Monday, October 24, 2011
Mercy, Mercy, Nursey, Nursey
What does a nurse do when she gets sick? More specifically, what does a nurse who contends with asthma do when the autumn season brings on allergies beyond belief. Enough that she calls her parents to announce that the people in Urgent Care believe she should go to the hospital emergency room to see what can be done about a horrible headache, sweating, and the shakes - all of which apparently turned out to be a reaction to prescribed medication.
She's not the only one in the family who reacts to medications. Most of our children - now grown adults - have tough times when having to contend with medication. Not only them, but Joyce has unbelievable difficulty with anesthesia. I seem to be the only one who doesn't seem to react to medication (for the most part) although I had a bad scene with Percoset one time - terrible itching and it challenged me one time so that I got dizzy and fell out a bus door right square on my face.
So last night was one of the really bad times for our nurse daughter. Ordinarily she's the one who is always there with good advice and a caring nature. But this time we have discovered that she needs care, attention, and love at times herself. Independent as she is about a lot of things, this time she has felt bad enough that she has accepted parental support and encouragement willingly. And she has accepted the fact that some medicine does not settle well. To make matters worse, she is a lot happier when she can work with her job of home care for homebound patients. She needs to work, and wants to work, but where is that dividing line where she is well enough to attend to other people.
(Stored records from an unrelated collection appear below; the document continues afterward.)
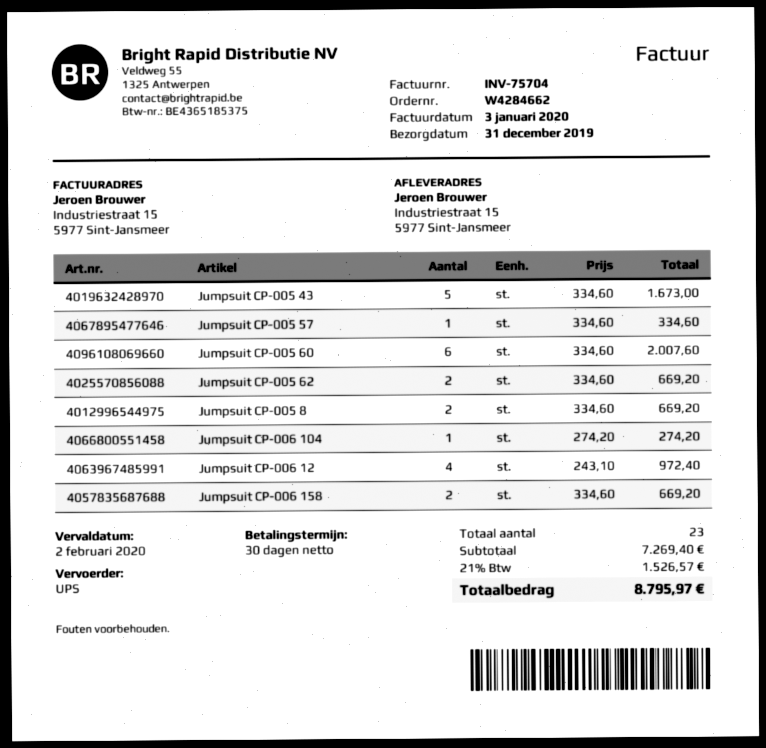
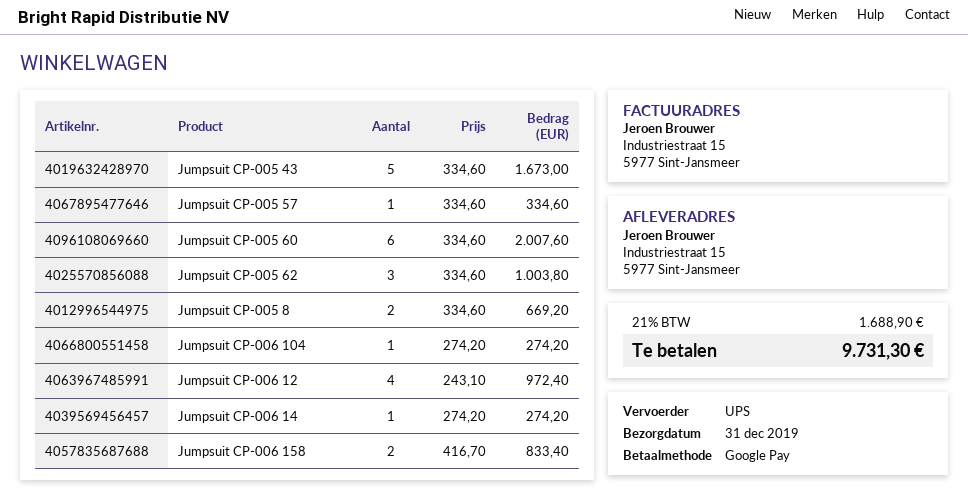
Jumpsuit CP-005 62: 2 x 334.60 = 669.20 -> 3 x 334.60 = 1003.80
Jumpsuit CP-006 158: 2 x 334.60 = 669.20 -> 2 x 416.70 = 833.40
Jumpsuit CP-006 14: none -> 1 x 274.20 = 274.20
tax: 21% = 1526.57 -> 21% = 1688.90
total: 8795.97 -> 9731.30

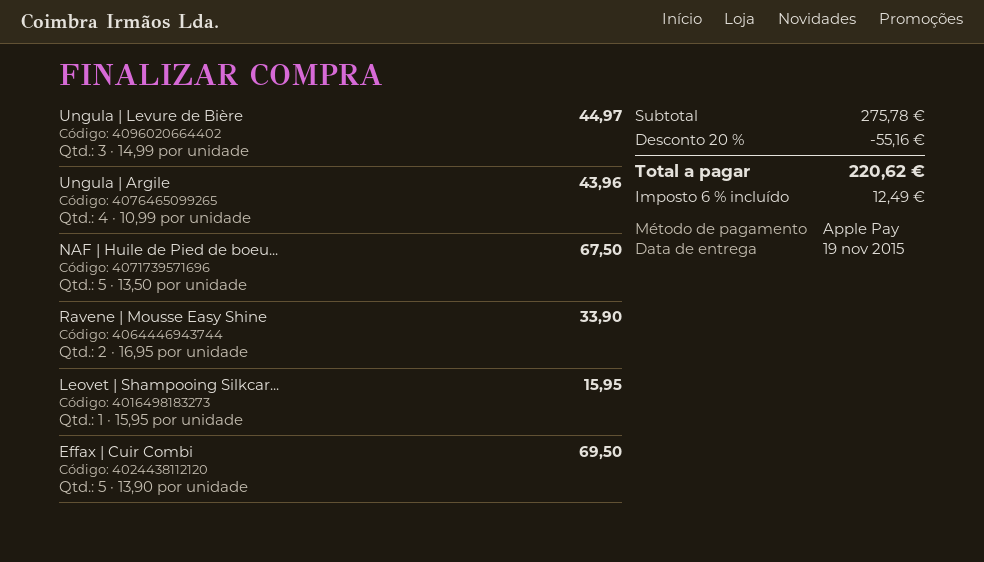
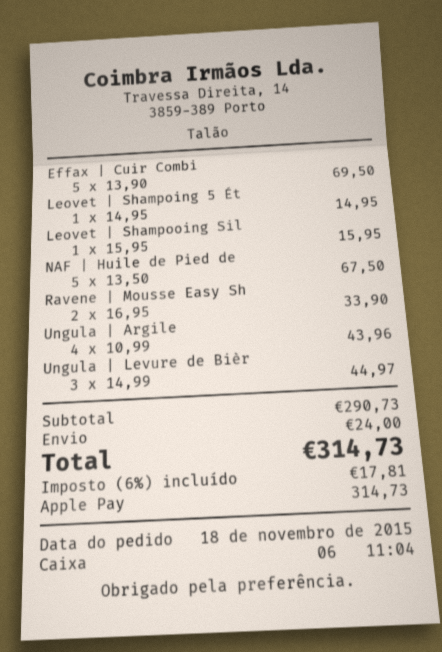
Leovet | Shampoing 5 Ét: none -> 1 x 14.95 = 14.95
subtotal: 275.78 -> 290.73
discount: 20% = 55.16 -> none
shipping: none -> 24.00
tax: 6% = 12.49 -> 6% = 17.81
total: 220.62 -> 314.73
I have a special spot in my heart for nurses - especially those in places like emergency rooms.They never really know what they will face next - nor what kind patients they will work with. Having seen some of the best of medical situations - and some of the worst, I want to award my heroine of the week award to nurses - especially those who might end up caring for other nurses or doctors who sometimes know enough about symptoms that they may contest their care provider's diagnosis. I was particular proud of Lisa last night in the emergency room because she had a "yes, ma'am' attitude through the whole thing. But when one feels as badly as she did last night there's not much option.
She went home last night after some corrective medication, and she has done a bit better today -
but isn't past it completely. She may be right - it may take the first covering snowfall to get rid of allergens and pollen and all that nasty stuff. I can't say I'm eager to see snow but if it makes her feel well again, it winter can't come soon enough.